--- Description of the task ---
Your task is to transcribe each record exactly and to omit every image.

--- Given data ---
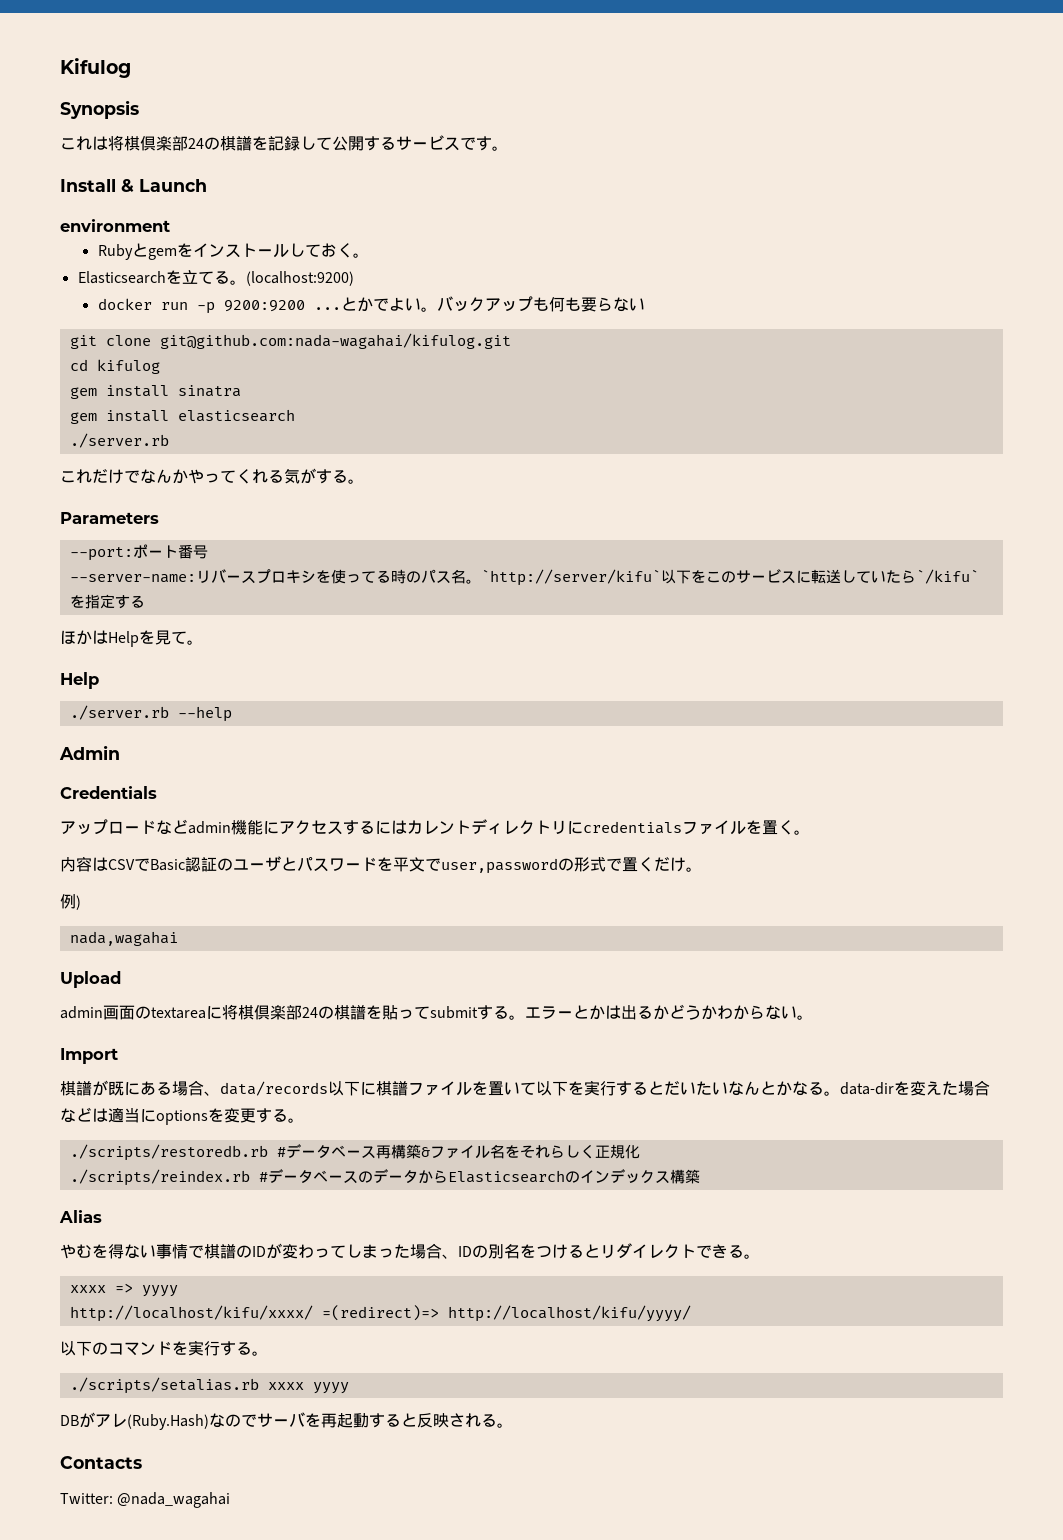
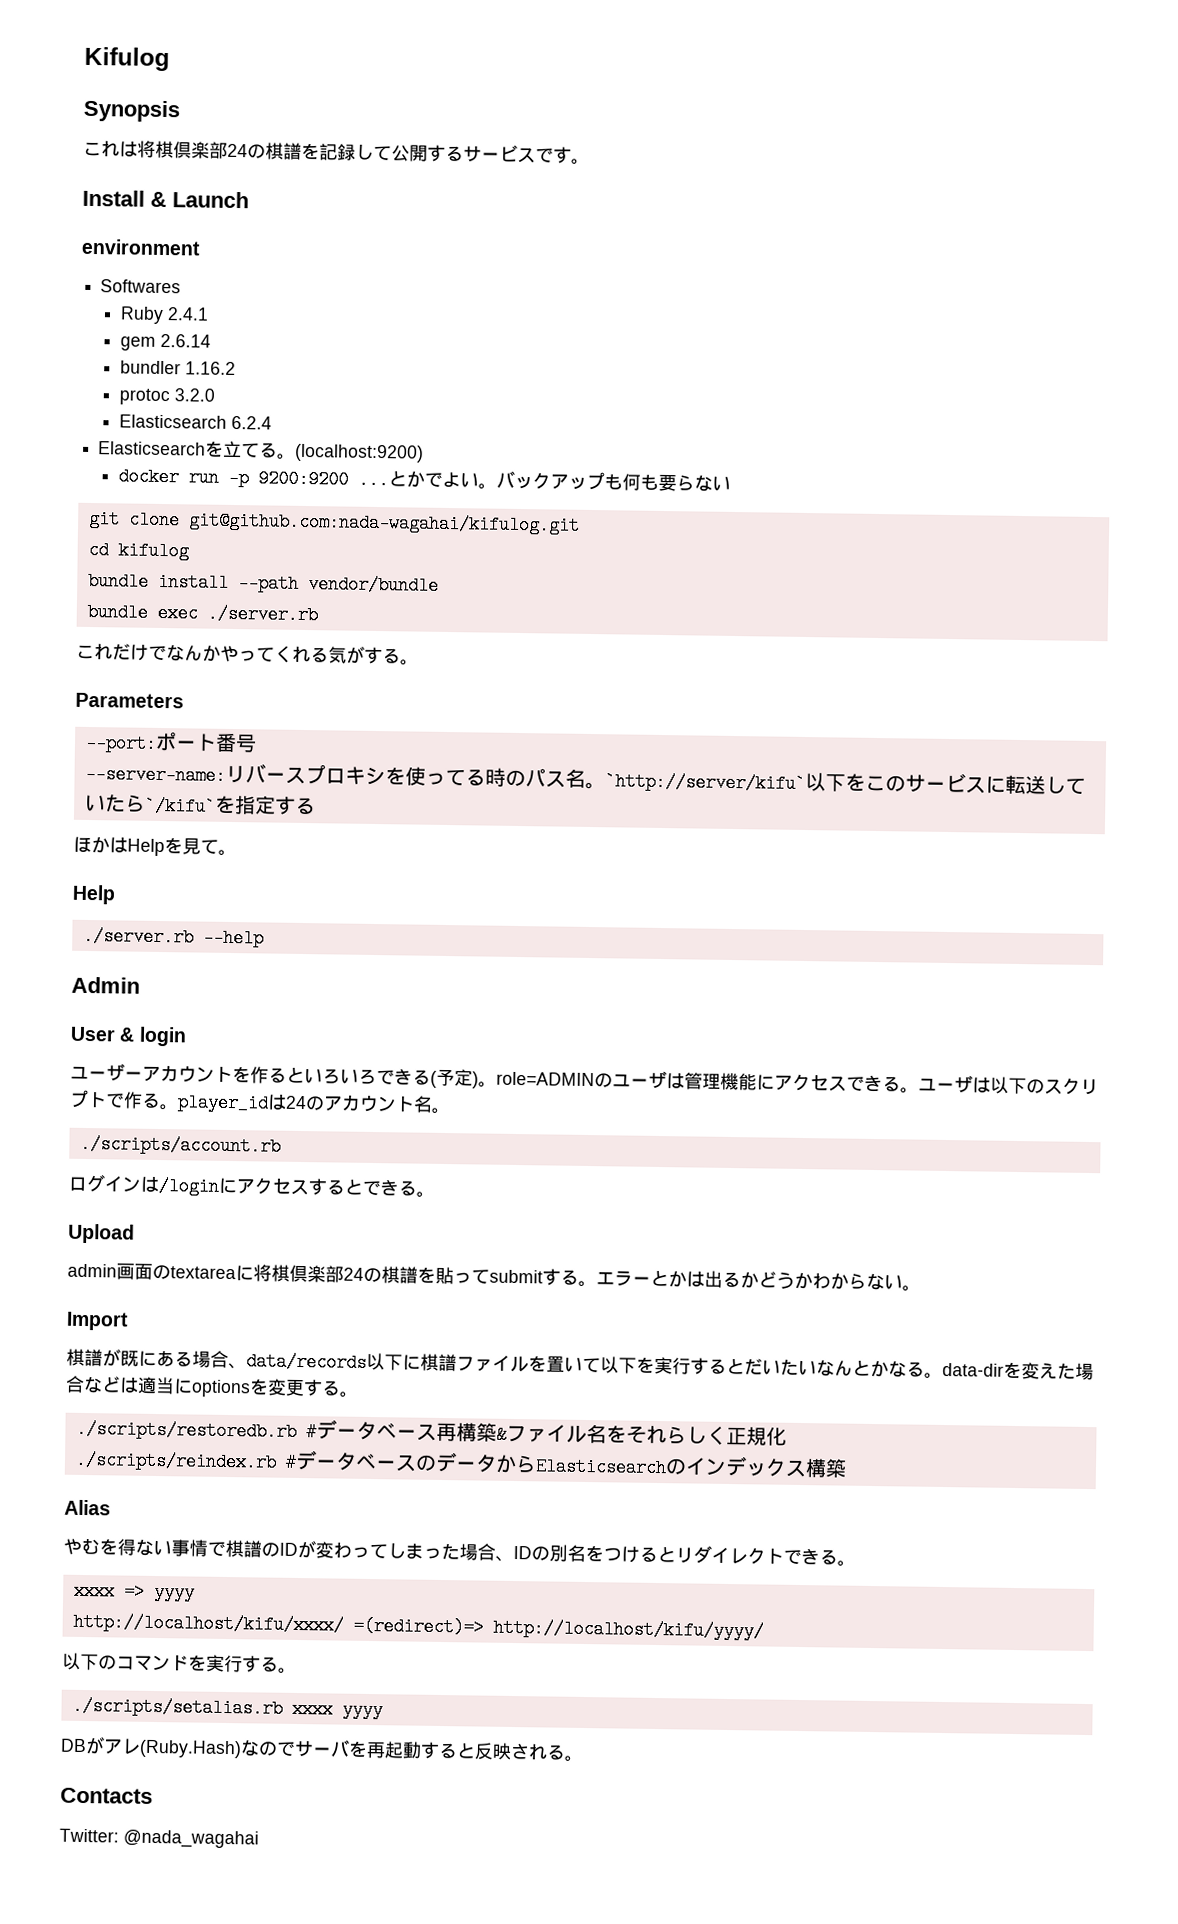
+ Softwares
- Rubyとgemをインストールしておく。
+ Ruby 2.4.1
+ gem 2.6.14
+ bundler 1.16.2
+ protoc 3.2.0
+ Elasticsearch 6.2.4
- gem install sinatra
- gem install elasticsearch
- ./server.rb
+ bundle install --path vendor/bundle
+ bundle exec ./server.rb
- Credentials
- アップロードなどadmin機能にアクセスするにはカレントディレクトリにcredentialsファイルを置く。
- 内容はCSVでBasic認証のユーザとパスワードを平文でuser,passwordの形式で置くだけ。
- 例)
- nada,wagahai
+ User & login
+ ユーザーアカウントを作るといろいろできる(予定)。role=ADMINのユーザは管理機能にアクセスできる。ユーザは以下のスクリプトで作る。player_idは24のアカウント名。
+ ./scripts/account.rb
+ ログインは/loginにアクセスするとできる。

--- Solution for this task ---
+ Softwares
- Rubyとgemをインストールしておく。
+ Ruby 2.4.1
+ gem 2.6.14
+ bundler 1.16.2
+ protoc 3.2.0
+ Elasticsearch 6.2.4
- gem install sinatra
- gem install elasticsearch
- ./server.rb
+ bundle install --path vendor/bundle
+ bundle exec ./server.rb
- Credentials
- アップロードなどadmin機能にアクセスするにはカレントディレクトリにcredentialsファイルを置く。
- 内容はCSVでBasic認証のユーザとパスワードを平文でuser,passwordの形式で置くだけ。
- 例)
- nada,wagahai
+ User & login
+ ユーザーアカウントを作るといろいろできる(予定)。role=ADMINのユーザは管理機能にアクセスできる。ユーザは以下のスクリプトで作る。player_idは24のアカウント名。
+ ./scripts/account.rb
+ ログインは/loginにアクセスするとできる。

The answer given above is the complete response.